### Work instruction
Please return all lines in the listing holding the word "handle".

### Source material
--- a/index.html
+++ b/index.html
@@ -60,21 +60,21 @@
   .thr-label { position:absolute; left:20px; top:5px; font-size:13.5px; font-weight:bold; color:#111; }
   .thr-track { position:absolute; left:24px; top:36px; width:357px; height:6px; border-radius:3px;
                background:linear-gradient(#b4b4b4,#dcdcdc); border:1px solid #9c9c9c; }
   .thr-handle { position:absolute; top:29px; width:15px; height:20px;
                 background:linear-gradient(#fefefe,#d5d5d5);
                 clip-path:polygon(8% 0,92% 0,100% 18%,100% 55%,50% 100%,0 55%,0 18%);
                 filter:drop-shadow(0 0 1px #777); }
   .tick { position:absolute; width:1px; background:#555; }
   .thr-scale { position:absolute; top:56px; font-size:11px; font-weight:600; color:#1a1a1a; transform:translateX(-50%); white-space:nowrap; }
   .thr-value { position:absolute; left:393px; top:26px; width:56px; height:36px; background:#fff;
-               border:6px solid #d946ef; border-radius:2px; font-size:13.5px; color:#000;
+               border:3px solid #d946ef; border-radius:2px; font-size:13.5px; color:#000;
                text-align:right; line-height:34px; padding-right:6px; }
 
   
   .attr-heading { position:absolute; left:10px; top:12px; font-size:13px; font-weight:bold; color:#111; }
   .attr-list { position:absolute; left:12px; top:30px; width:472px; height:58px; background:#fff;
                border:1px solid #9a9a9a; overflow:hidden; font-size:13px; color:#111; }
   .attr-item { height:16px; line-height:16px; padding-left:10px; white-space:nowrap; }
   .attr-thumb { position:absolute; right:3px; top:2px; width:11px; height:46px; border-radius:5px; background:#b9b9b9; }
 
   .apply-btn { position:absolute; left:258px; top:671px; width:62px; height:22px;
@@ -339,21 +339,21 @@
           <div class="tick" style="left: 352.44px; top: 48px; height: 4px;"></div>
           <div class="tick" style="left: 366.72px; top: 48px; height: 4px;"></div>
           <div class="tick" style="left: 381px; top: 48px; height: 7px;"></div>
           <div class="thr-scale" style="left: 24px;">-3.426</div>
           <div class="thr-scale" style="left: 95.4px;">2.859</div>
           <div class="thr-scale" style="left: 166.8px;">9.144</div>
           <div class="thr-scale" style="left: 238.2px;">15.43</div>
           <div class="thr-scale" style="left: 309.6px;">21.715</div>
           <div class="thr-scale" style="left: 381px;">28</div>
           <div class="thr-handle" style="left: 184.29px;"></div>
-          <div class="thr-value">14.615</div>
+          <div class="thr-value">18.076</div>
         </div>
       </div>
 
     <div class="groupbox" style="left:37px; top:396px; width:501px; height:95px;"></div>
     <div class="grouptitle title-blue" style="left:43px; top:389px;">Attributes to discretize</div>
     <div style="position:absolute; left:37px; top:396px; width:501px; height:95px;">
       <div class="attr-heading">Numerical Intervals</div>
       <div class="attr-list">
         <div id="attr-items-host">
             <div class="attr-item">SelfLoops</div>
--
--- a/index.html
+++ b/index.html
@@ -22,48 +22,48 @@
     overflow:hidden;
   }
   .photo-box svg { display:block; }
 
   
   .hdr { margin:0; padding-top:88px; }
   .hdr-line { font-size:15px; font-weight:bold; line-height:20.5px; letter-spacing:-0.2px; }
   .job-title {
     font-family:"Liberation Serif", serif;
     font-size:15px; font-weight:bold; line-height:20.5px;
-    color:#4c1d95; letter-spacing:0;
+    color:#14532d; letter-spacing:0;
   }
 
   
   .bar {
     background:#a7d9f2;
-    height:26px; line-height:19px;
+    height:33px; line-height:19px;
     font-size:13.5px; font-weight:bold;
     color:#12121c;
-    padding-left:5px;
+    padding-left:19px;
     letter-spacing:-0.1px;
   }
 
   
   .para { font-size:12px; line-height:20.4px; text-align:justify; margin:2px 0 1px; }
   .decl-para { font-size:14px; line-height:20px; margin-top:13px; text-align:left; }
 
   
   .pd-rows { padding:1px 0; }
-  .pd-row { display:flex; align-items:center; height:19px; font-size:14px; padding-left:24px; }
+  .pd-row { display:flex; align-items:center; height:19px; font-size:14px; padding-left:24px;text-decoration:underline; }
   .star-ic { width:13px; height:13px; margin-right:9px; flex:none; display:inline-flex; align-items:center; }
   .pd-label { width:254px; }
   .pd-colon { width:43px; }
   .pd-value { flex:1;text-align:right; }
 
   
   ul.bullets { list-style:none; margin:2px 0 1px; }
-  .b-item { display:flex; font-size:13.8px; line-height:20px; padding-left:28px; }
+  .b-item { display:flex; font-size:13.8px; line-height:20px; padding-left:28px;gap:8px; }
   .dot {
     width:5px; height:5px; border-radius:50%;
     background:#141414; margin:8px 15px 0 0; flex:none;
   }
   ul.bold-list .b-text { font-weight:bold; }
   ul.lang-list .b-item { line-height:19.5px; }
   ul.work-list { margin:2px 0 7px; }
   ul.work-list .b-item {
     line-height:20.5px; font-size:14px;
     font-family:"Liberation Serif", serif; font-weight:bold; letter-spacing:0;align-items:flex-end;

### Written response
   .thr-handle { position:absolute; top:29px; width:15px; height:20px;
           <div class="thr-handle" style="left: 184.29px;"></div>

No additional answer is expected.